■ **AIM OF THE TASK**:
The needed output is the run of lines below from the one containing "left: 0 -> 8px" through the one containing "color: #ffffff ->", copied exactly and free of pictures.

(DATA PROVIDED Opens)

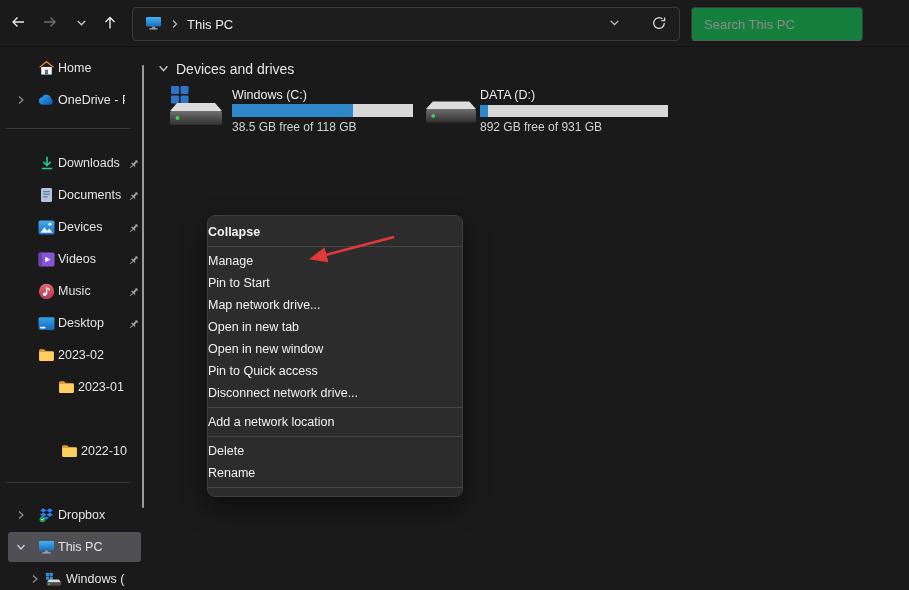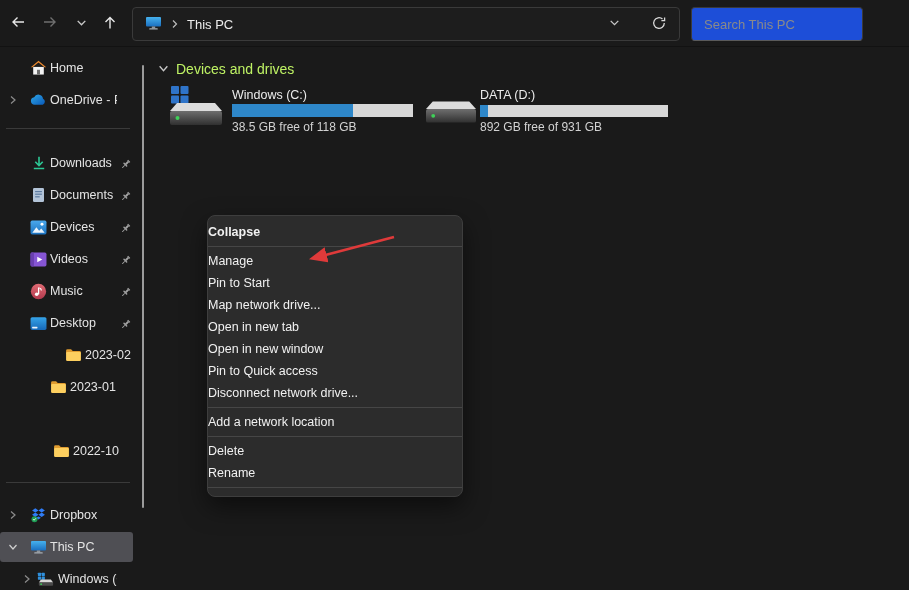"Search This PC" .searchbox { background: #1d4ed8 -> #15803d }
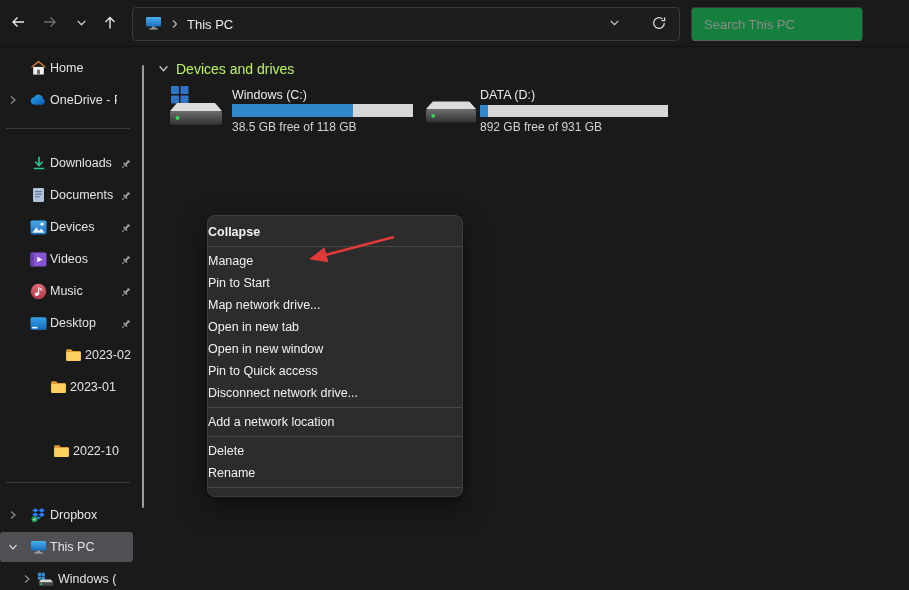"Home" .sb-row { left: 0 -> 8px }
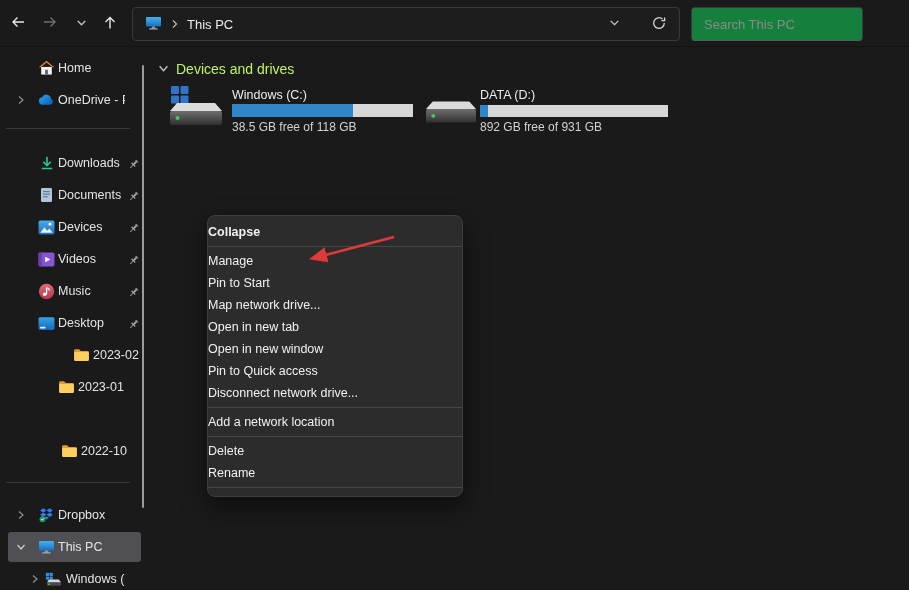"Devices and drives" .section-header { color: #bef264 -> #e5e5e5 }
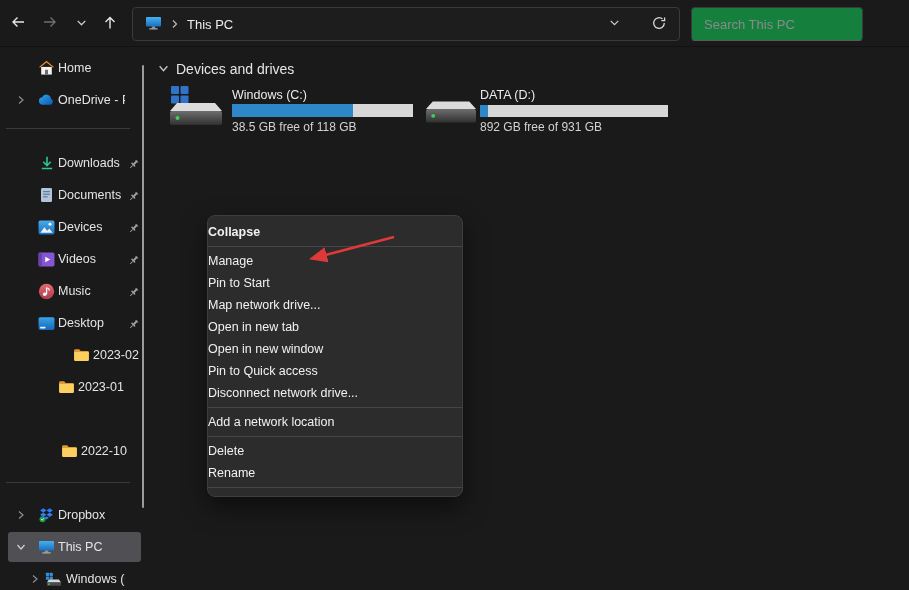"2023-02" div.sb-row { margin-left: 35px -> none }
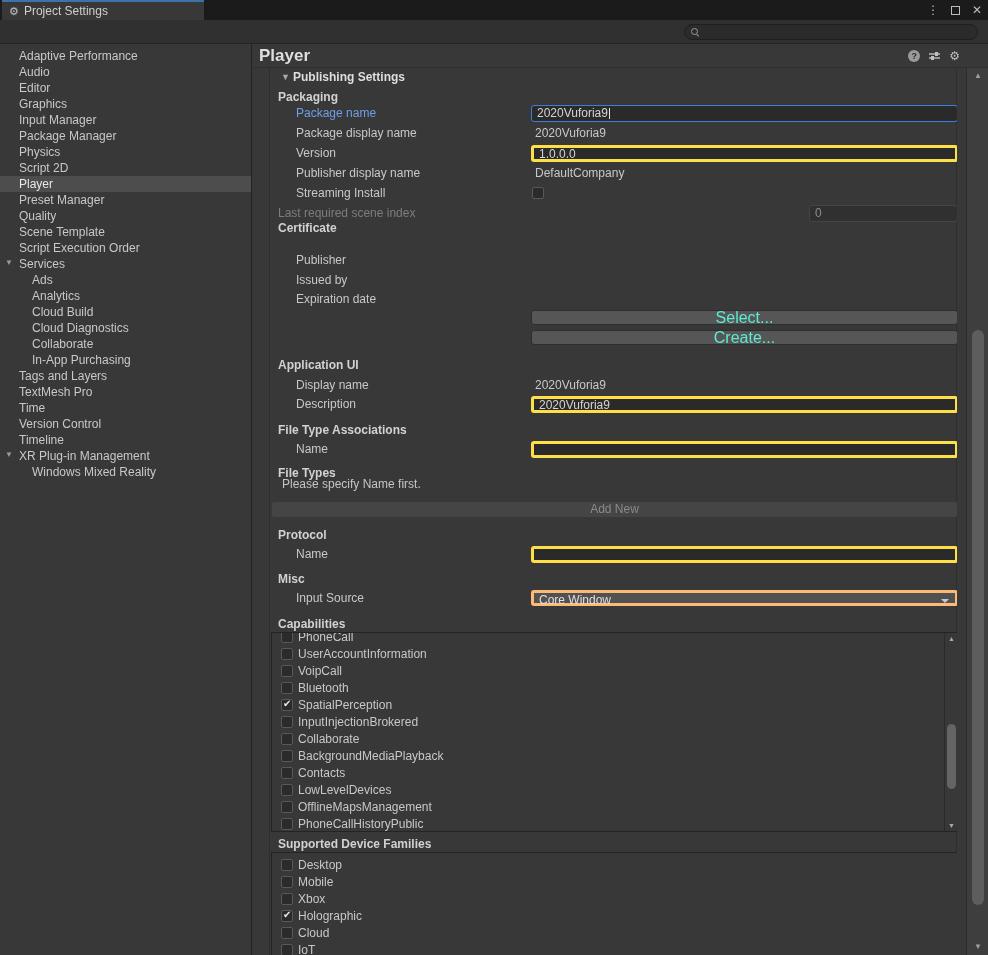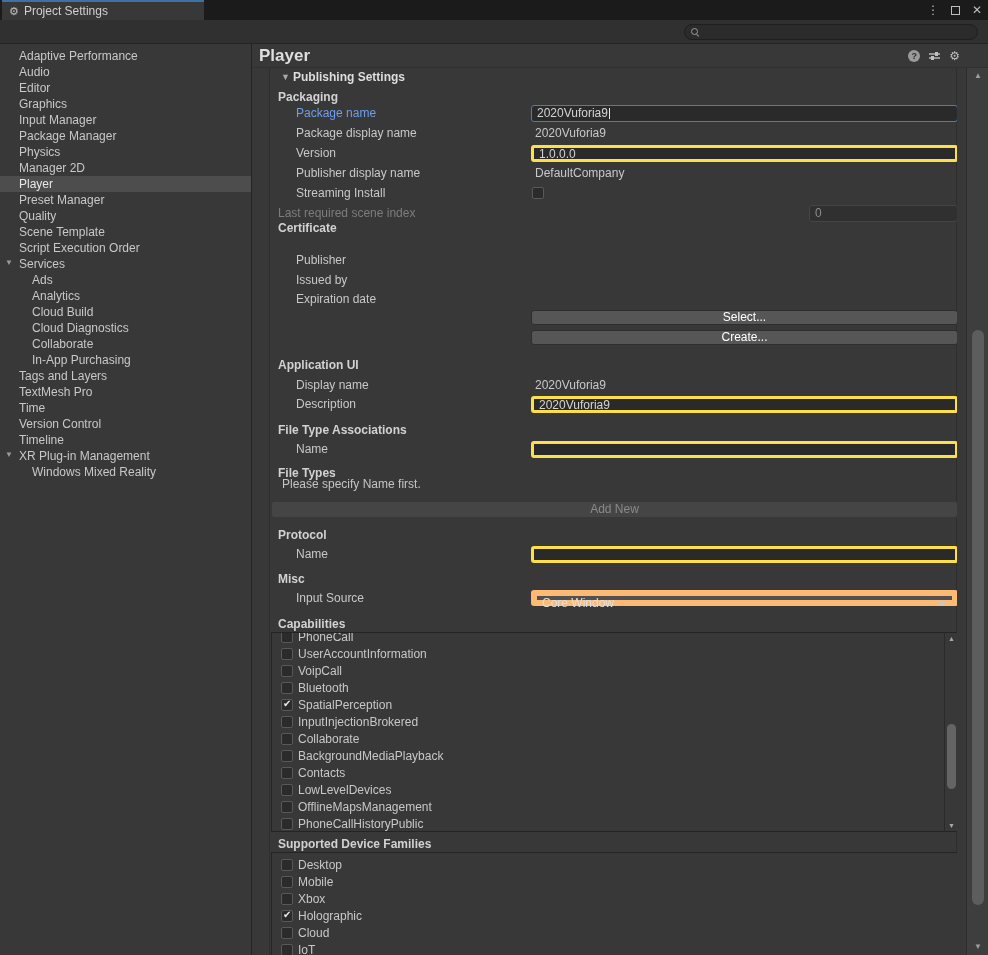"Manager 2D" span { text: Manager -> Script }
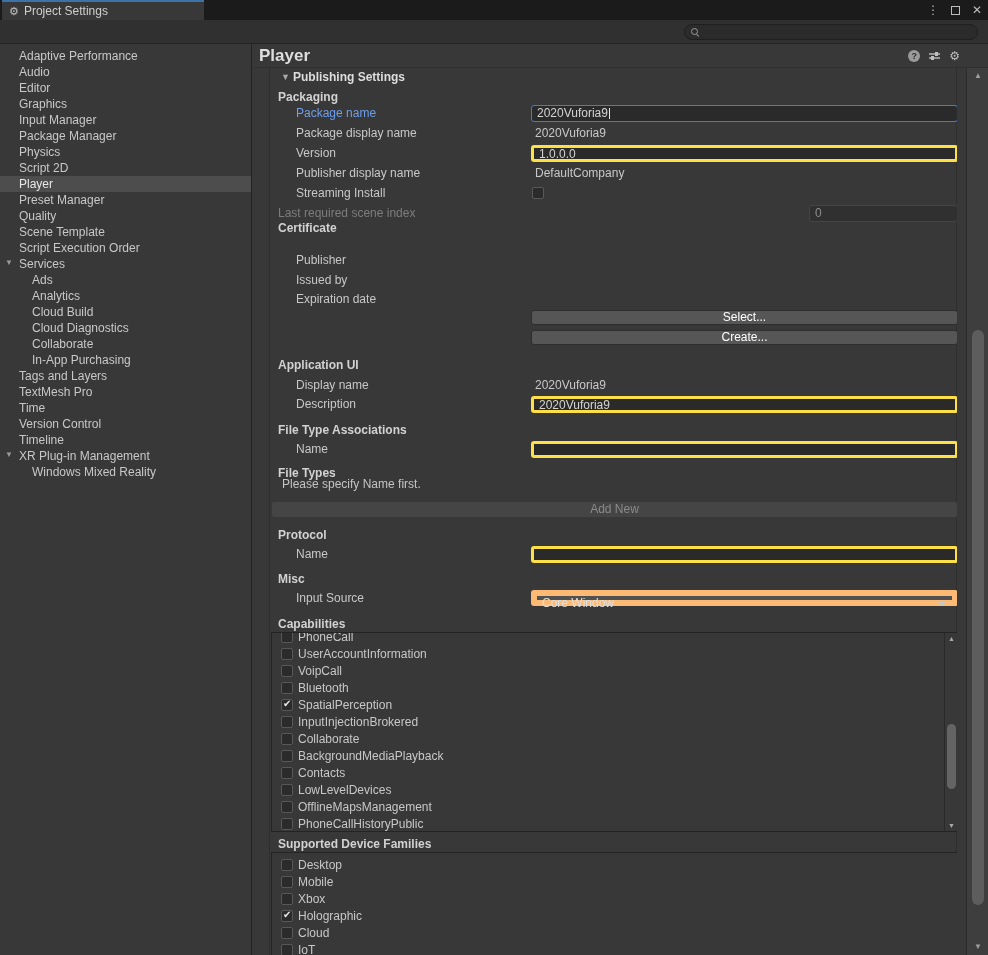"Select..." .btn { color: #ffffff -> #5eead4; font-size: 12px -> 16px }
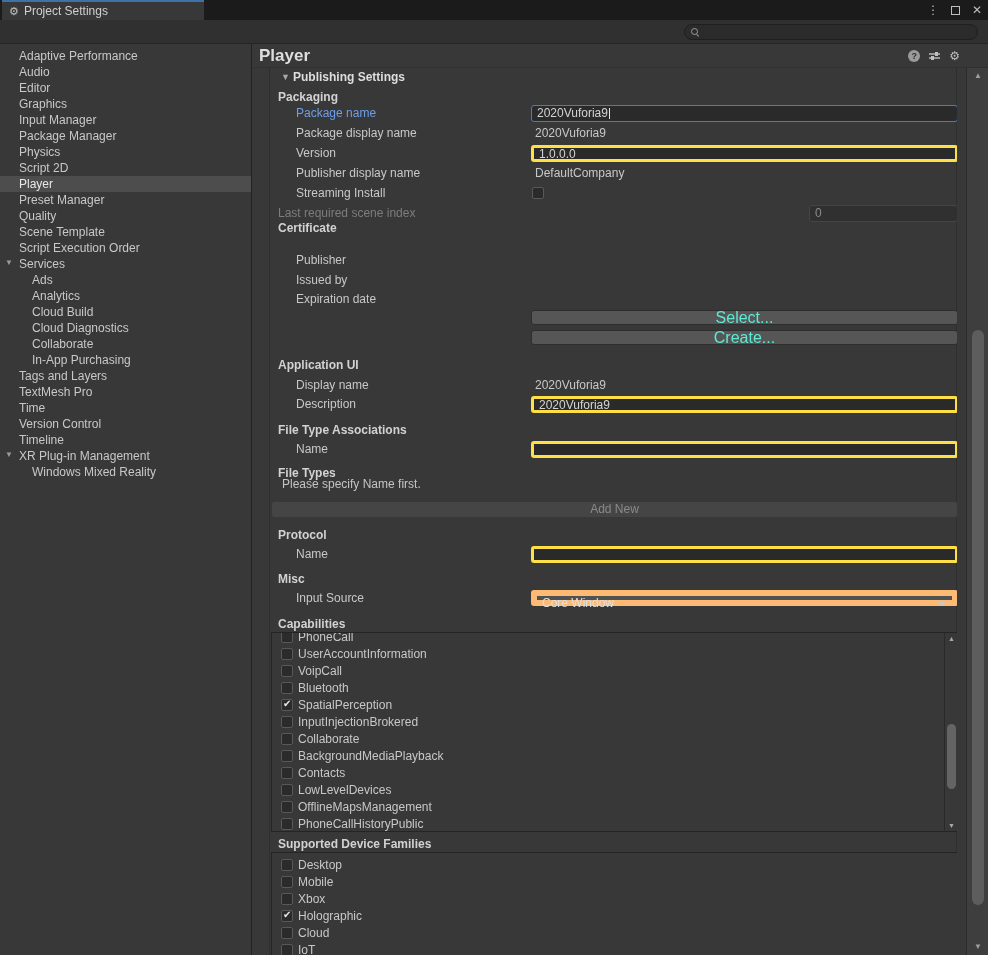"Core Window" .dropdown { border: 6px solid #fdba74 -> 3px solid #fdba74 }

(DATA PROVIDED Closes)

■ **EXERCISE RESPONSE**:
"Home" .sb-row { left: 0 -> 8px }
"Devices and drives" .section-header { color: #bef264 -> #e5e5e5 }
"2023-02" div.sb-row { margin-left: 35px -> none }
"Manager 2D" span { text: Manager -> Script }
"Select..." .btn { color: #ffffff -> #5eead4; font-size: 12px -> 16px }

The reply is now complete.